(Front-end code edit data)
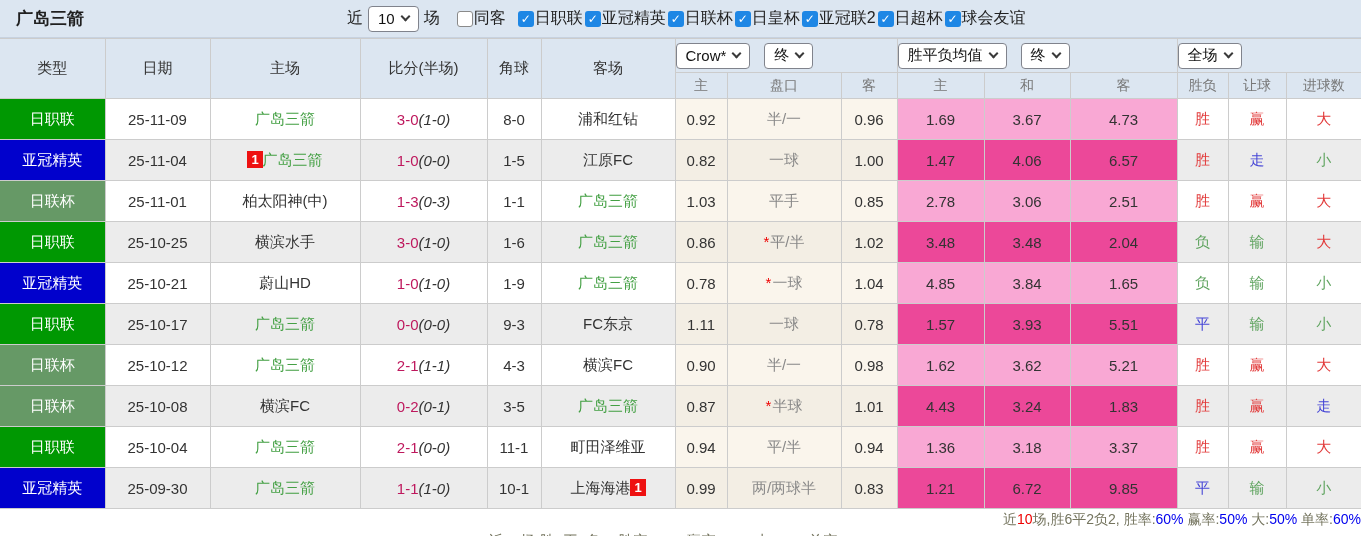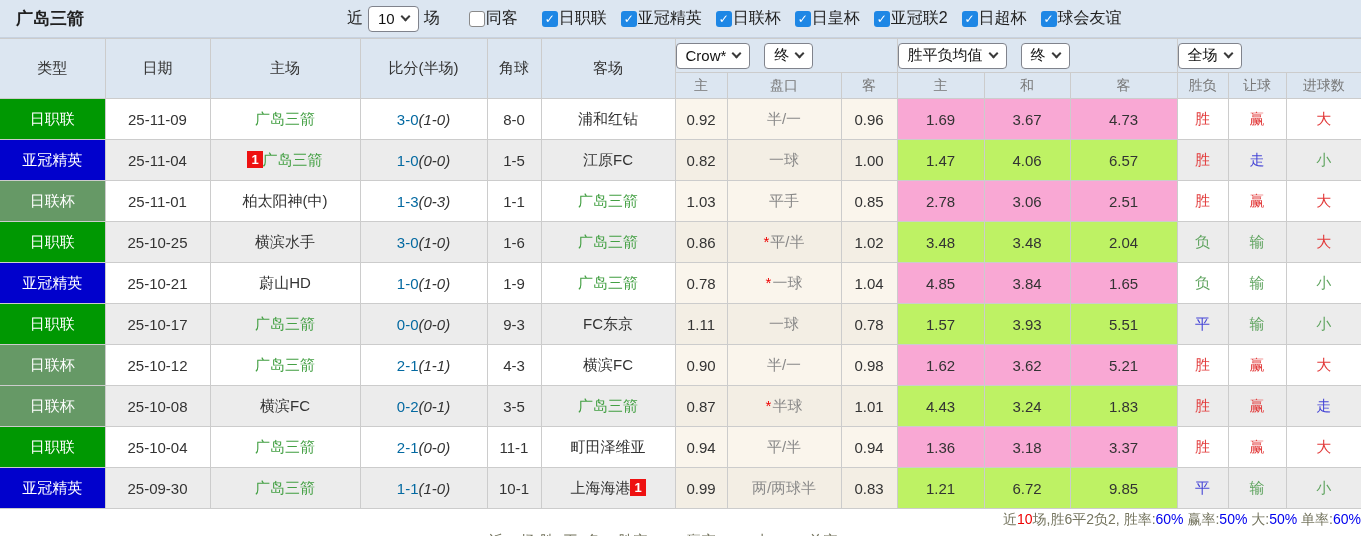"同客" .cb-item { margin-left: 14px -> 2px }
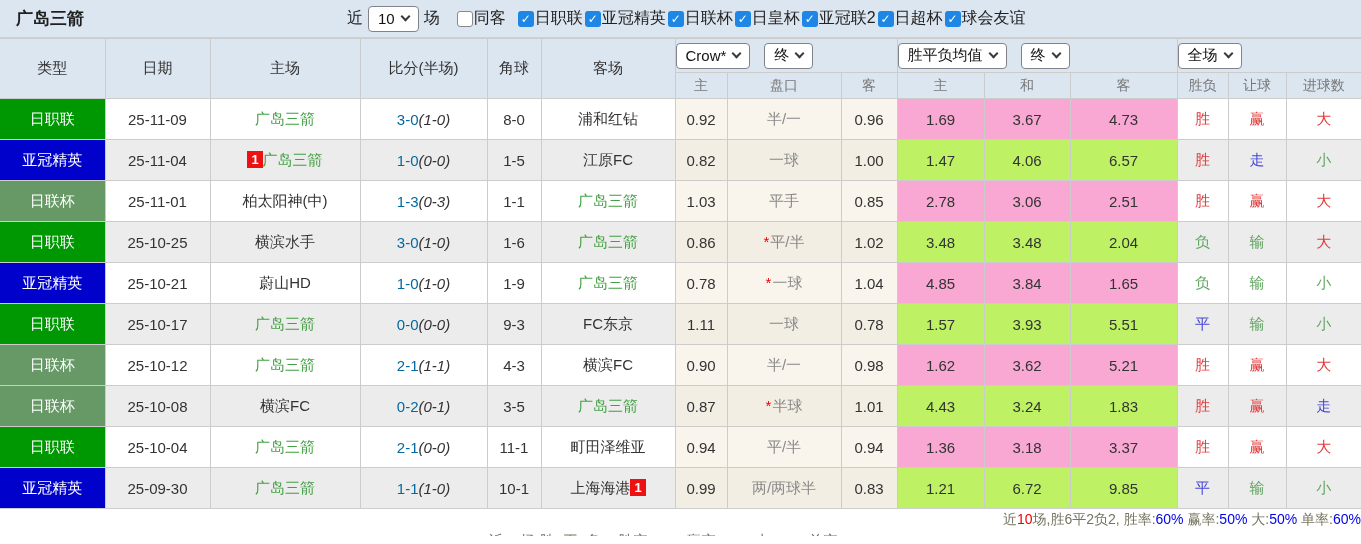"3-0" td.score .ft { color: #0369a1 -> #be185d }
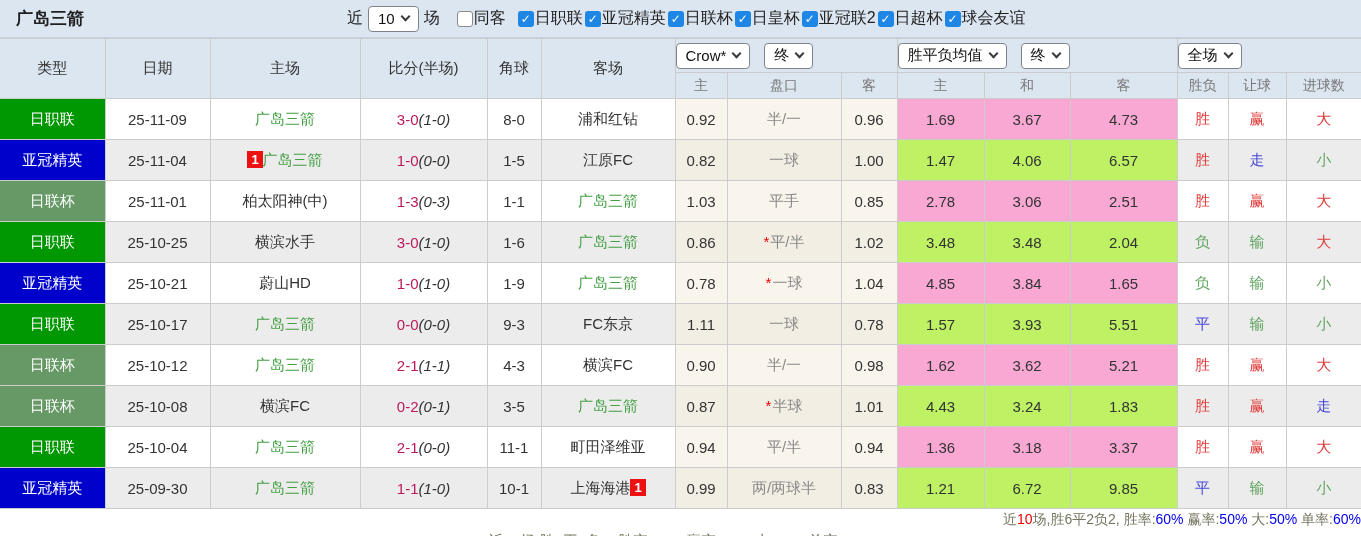"1.47" tr.even td.bg-avg { background: #bef264 -> #ec4899 }
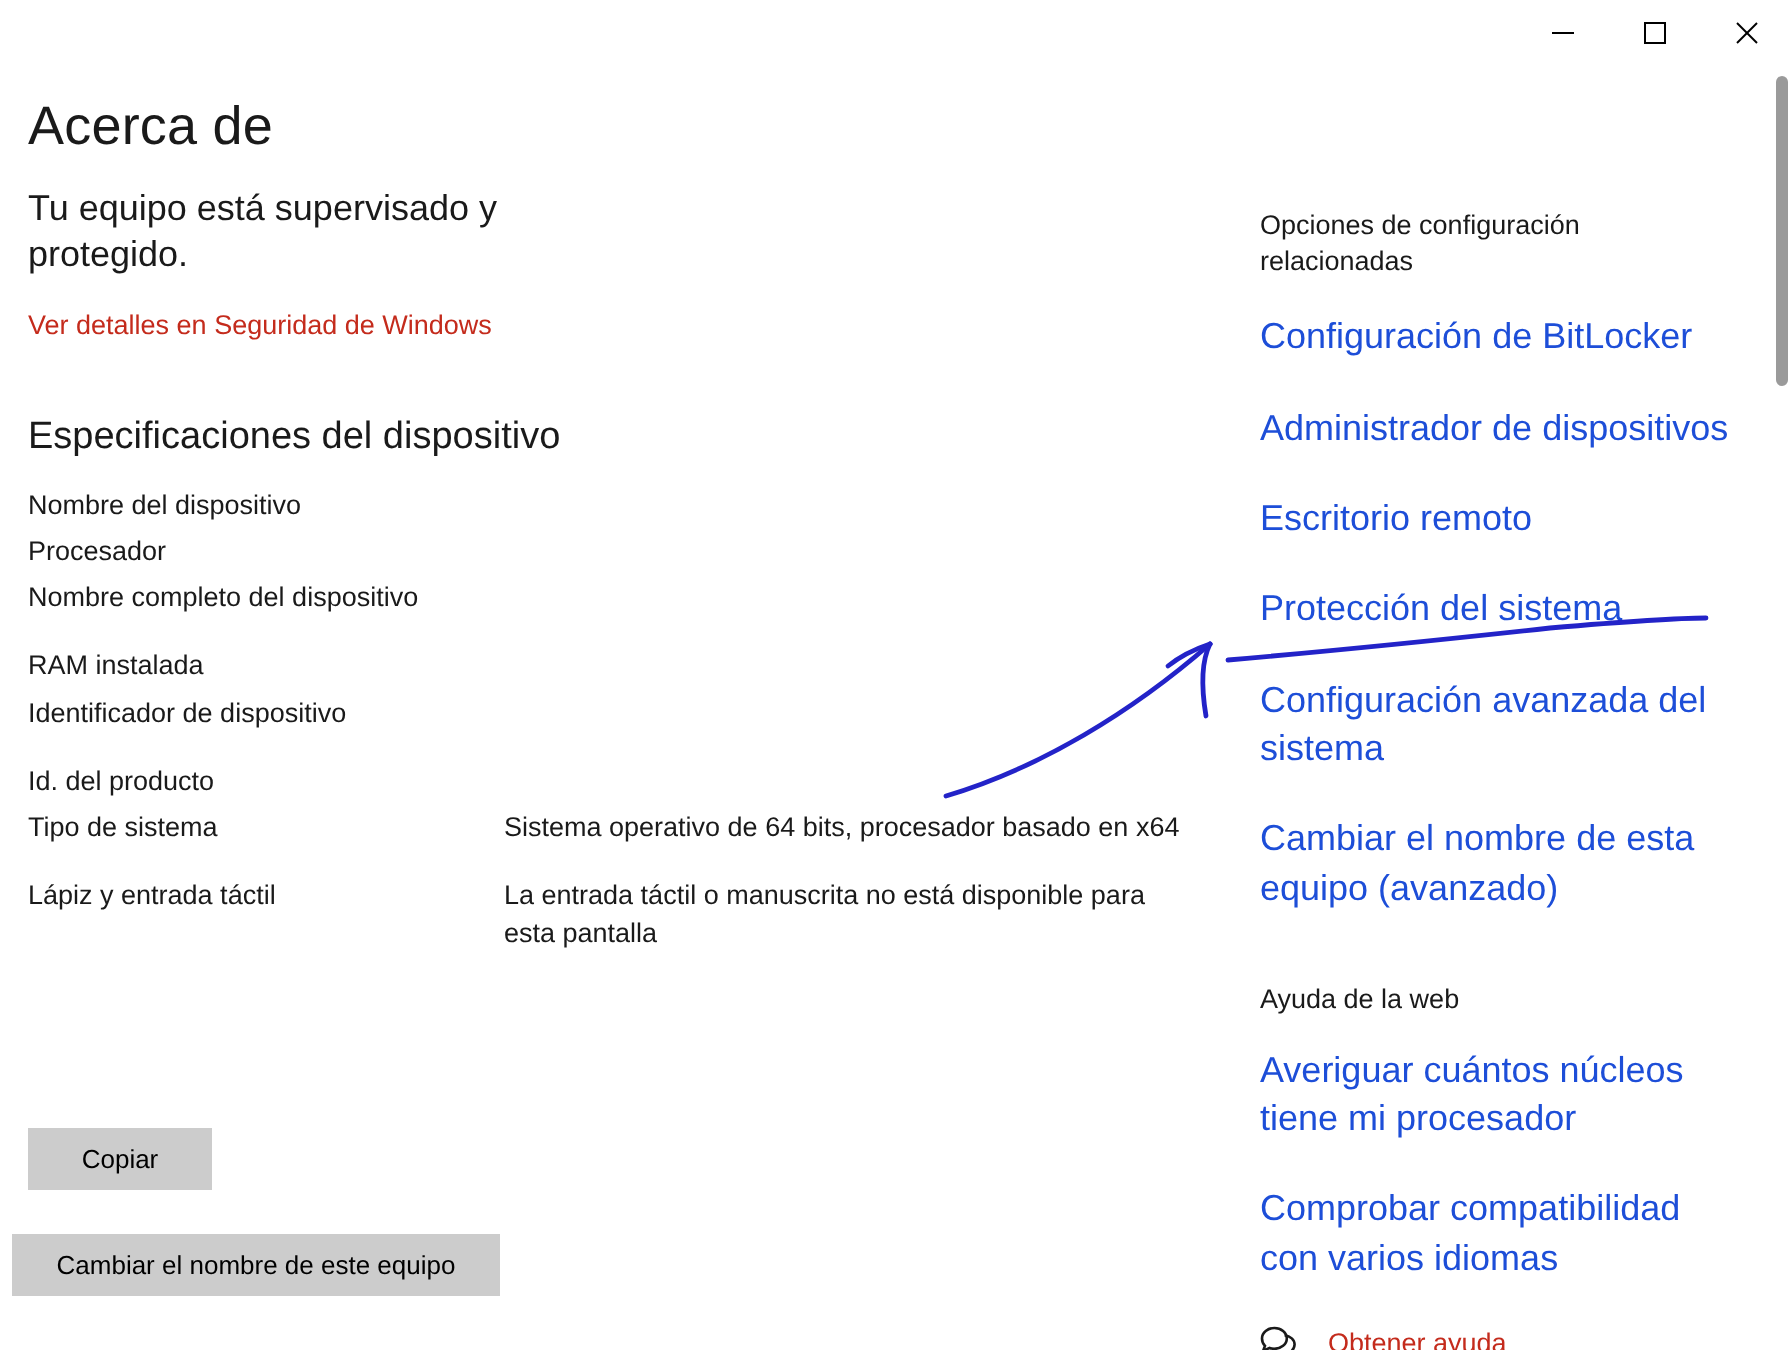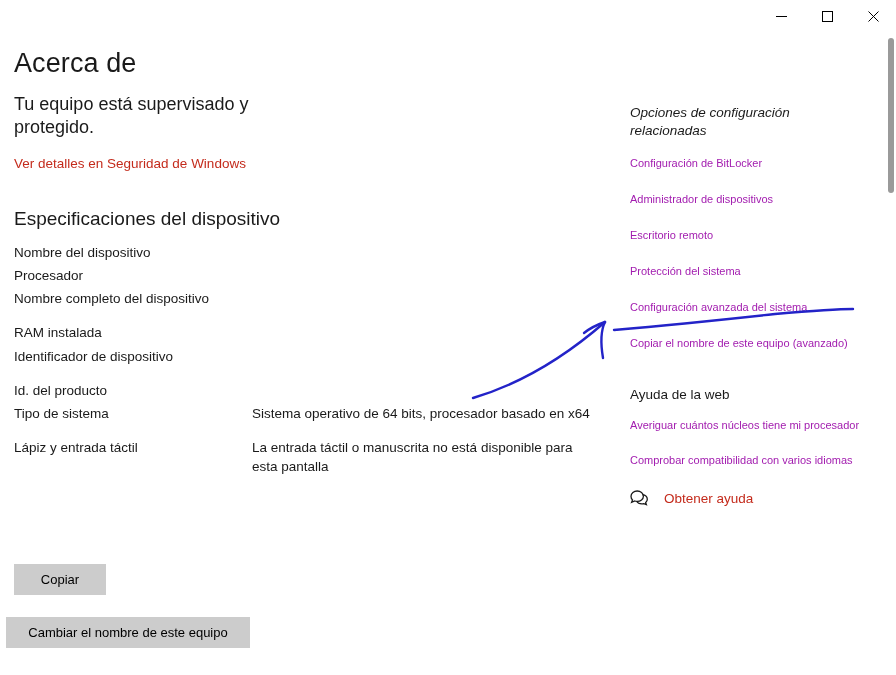"Opciones de configuración relacionadas" .right-head { font-style: italic -> none }
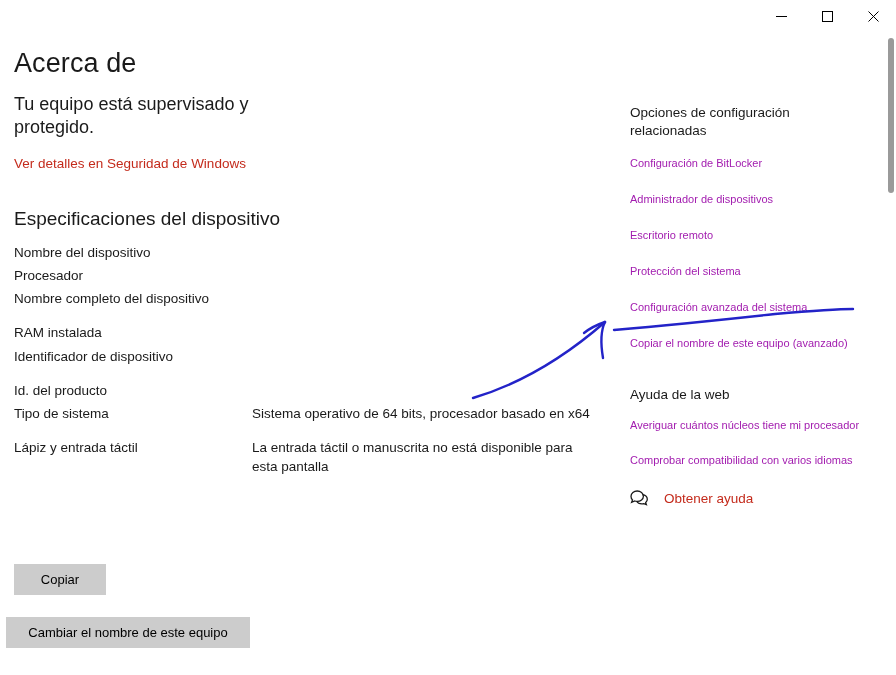"Configuración de BitLocker" .right-link { color: #a21caf -> #1d4ed8; font-size: 11px -> 18px }
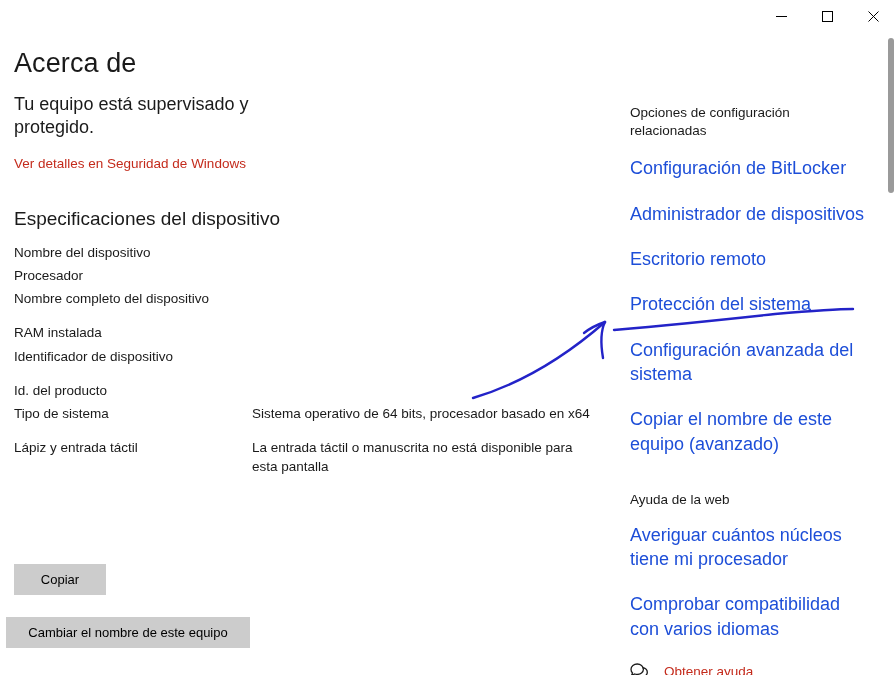"Copiar el nombre de este" a.right-link { text: Copiar el nombre de este -> Cambiar el nombre de esta }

§ About this exercise: Look above for the line containing "color: #a21caf ->", then retype it and each line after it to the end of the records, exactly and without pictures.

§ Solution below:
"Configuración de BitLocker" .right-link { color: #a21caf -> #1d4ed8; font-size: 11px -> 18px }
"Copiar el nombre de este" a.right-link { text: Copiar el nombre de este -> Cambiar el nombre de esta }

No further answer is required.